The Lac repressor is represented by a rigid, V-shaped model, constructed by superposition of the structures of two well-resolved crystallographic complexes (Swigon et al. 2006; Swigon and Olson 2008), specifically the 2.6-Å resolution structure of the protein dimer bound to a symmetric DNA operator (Bell and Lewis 2000) and the 2.7-Å resolution structure of the tetrameric form of the protein without DNA-binding headpieces (Lewis et al. 1996). The modeled operator DNA is assigned the rigid-body parameters adopted in the former complex and the full repressor is included as a “side group” of the DNA. That is, the atoms of protein are expressed in the reference frame of one of the bases in the full assembly.
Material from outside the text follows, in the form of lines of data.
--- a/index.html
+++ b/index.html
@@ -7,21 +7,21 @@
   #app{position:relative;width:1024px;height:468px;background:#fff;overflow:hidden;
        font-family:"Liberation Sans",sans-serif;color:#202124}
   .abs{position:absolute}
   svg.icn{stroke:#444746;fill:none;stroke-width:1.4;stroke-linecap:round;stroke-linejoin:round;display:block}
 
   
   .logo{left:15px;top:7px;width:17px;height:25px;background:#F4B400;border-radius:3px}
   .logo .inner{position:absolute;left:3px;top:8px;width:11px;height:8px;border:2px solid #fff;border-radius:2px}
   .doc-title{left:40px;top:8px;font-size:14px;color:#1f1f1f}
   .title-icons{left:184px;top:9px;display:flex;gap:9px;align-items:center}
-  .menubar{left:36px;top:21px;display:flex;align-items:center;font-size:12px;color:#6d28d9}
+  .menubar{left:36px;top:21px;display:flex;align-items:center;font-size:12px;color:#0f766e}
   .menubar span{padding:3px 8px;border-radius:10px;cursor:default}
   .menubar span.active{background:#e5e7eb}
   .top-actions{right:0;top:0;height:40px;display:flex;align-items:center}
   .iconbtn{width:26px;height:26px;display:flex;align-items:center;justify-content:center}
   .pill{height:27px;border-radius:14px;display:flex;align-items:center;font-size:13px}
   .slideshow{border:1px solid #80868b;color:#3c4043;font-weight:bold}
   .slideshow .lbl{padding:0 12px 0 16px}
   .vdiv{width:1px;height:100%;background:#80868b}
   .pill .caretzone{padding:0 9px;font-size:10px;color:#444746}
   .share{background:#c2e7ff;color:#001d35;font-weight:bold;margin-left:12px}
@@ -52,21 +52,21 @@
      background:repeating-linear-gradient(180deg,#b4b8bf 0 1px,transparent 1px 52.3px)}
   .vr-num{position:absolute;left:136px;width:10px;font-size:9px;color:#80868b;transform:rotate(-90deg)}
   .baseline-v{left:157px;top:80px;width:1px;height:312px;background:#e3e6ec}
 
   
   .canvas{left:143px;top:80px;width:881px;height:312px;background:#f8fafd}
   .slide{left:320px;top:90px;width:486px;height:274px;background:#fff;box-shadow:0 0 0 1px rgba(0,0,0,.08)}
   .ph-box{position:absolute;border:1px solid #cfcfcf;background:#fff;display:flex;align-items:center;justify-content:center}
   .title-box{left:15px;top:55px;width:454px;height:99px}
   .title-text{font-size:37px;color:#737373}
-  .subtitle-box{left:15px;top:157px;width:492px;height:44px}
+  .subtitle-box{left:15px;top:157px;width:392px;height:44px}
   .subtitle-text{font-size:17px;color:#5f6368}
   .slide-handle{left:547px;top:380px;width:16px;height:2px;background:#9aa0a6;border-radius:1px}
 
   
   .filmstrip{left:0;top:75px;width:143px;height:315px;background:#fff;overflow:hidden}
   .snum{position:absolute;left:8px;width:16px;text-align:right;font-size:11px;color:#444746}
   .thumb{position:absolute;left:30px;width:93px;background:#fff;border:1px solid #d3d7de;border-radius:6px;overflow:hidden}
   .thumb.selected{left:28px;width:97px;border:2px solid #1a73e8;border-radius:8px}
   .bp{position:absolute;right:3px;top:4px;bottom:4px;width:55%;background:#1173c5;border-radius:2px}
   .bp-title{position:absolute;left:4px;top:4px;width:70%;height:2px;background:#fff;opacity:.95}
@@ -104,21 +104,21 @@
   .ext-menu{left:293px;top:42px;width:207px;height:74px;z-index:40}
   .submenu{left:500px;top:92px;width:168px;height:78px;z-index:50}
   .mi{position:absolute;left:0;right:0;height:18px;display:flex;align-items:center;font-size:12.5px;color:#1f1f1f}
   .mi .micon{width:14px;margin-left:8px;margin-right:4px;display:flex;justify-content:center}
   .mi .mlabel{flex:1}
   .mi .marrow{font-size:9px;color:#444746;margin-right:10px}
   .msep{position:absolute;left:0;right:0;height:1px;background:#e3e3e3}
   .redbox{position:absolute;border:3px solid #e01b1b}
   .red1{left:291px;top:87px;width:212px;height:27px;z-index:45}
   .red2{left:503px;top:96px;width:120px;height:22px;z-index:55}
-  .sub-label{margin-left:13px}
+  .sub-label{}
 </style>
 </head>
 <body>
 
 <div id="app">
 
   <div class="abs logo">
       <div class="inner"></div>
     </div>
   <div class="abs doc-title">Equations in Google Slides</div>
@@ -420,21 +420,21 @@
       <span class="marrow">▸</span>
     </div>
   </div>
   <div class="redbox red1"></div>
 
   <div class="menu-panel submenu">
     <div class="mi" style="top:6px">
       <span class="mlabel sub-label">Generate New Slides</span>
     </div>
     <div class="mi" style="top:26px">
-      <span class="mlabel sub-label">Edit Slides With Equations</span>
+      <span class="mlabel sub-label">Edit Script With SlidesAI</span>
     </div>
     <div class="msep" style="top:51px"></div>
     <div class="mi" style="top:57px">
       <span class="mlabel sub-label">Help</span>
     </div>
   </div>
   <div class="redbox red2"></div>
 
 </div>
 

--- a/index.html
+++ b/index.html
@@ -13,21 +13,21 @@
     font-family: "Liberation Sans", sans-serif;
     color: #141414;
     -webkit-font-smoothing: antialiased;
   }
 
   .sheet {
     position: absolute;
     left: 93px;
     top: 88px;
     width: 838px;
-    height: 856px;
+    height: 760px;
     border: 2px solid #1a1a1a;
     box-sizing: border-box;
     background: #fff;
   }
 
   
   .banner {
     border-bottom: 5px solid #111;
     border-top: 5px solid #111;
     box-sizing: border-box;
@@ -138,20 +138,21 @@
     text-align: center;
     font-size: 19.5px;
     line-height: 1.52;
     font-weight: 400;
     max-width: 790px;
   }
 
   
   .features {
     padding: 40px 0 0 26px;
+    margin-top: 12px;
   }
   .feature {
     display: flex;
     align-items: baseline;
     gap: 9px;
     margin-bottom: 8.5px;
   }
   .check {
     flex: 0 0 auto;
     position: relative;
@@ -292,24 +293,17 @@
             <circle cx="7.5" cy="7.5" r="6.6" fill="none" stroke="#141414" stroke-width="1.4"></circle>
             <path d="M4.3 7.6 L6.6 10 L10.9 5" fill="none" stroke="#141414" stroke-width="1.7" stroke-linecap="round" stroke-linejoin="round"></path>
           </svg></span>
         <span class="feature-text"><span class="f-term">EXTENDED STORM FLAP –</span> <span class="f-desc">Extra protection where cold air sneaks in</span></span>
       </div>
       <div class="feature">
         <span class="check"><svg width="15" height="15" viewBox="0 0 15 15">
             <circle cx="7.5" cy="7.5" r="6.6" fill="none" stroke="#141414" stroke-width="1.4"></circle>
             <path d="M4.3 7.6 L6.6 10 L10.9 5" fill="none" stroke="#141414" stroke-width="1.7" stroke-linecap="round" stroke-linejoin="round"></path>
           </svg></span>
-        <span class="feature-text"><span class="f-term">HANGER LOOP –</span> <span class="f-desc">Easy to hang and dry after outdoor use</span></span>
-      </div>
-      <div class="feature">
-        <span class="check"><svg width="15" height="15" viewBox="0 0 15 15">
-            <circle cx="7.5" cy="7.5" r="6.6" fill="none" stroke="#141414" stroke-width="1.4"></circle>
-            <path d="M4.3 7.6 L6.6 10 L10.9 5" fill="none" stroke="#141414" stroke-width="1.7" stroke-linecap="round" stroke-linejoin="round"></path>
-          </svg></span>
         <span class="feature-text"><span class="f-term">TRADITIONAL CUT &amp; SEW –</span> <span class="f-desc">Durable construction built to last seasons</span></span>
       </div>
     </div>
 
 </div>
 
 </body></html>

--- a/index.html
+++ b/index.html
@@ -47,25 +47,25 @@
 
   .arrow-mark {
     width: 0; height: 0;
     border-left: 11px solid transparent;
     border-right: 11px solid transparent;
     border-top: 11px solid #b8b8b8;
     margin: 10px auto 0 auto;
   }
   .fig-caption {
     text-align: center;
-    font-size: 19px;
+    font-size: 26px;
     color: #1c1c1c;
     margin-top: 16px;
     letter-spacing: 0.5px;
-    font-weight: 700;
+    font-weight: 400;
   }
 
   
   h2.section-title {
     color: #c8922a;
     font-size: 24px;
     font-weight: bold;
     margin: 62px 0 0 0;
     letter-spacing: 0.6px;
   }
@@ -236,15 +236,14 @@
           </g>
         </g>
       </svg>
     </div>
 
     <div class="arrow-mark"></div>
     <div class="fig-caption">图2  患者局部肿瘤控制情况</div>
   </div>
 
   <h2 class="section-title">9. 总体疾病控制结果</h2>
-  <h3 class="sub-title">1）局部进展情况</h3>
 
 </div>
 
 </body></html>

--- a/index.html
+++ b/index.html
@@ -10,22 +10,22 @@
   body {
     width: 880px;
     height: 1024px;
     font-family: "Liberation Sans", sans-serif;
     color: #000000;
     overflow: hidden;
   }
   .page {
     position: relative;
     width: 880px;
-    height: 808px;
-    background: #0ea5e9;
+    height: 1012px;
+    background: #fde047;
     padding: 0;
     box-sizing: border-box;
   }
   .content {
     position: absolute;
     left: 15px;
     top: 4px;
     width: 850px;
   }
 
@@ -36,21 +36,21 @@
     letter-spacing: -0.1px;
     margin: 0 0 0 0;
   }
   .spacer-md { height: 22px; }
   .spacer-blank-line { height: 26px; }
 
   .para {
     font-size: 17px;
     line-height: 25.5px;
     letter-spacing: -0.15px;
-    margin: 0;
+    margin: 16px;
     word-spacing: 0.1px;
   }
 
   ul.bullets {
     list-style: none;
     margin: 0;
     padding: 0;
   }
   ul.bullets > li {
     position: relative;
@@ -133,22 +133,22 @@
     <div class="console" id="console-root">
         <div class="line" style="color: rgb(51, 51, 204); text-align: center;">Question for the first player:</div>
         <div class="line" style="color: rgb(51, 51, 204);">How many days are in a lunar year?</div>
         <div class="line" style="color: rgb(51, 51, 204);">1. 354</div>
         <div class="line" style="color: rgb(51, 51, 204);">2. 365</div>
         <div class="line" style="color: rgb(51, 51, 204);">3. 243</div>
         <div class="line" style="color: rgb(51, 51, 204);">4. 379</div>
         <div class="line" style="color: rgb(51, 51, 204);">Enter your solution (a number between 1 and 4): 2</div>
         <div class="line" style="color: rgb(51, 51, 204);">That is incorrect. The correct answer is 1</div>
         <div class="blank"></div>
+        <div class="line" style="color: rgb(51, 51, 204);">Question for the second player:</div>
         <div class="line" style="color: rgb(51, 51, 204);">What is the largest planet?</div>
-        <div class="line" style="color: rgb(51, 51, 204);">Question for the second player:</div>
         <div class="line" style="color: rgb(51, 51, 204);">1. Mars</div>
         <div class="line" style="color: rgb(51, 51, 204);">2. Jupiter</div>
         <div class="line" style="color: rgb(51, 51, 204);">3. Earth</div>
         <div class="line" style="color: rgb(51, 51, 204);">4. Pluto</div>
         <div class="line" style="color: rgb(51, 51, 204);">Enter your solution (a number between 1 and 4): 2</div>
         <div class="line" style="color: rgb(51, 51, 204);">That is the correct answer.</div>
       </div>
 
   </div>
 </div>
The reported loop lengths correspond to the number of base-pair steps between the centers of the bound DNA operators, namely seven of the 13 steps attached to each arm of the modeled repressor–operator assembly plus the DNA steps subjected to configurational variation. The reported lengths of the loops are, accordingly, 14-bp steps longer than the lengths of the optimized, ligand-free segments of DNA, and the length of the circular DNA formed upon concatenation of two protein-mediated loops is 12-bp steps longer than the combined lengths of the two ligand-free segments.2
The DNA loops include configurations from two competing families of Lac repressor-mediated structures associated with each orientational setting on the protein (Colasanti et al. 2013). The energies of the loops in the two families, here termed F1 and F2, exhibit similar ~21-bp periodic dependencies on chain length. The oscillations of energy with chain length, however, differ in phase by a helical turn such that the valleys in the energy profile of one family of looped structures coincide with the peaks in the other and vice versa. The energy minima occur at chain lengths where the uptake of twist is minimal and the ends of the DNA fall in nearly perfect register with the binding sites on the repressor. Opposing pairs of antiparallel or parallel loops may, accordingly, attach in four distinct ways to a specified pair of operators on a closed duplex. That is, opposing antiparallel loops may combine as AF11AF12, AF11AF22, AF21AF12, or AF21AF22 pairs and opposing parallel loops as PF11PF12, PF11PF22, PF21PF12, or PF21PF22 pairs. The relative populations of the different forms depend upon the levels of torsional and bending stress associated with the assumed orientations and spacings of the DNA operators and the length of the DNA as a whole. Here, we consider DNA minicircles of 182 bp and allow for all possible orientations of loops with center-to-center operator spacings between 73 and 111 bp.3 The loops that divide this minicircle in half contain the natural 92-bp center-to-center operator spacing found in Escherichia coli.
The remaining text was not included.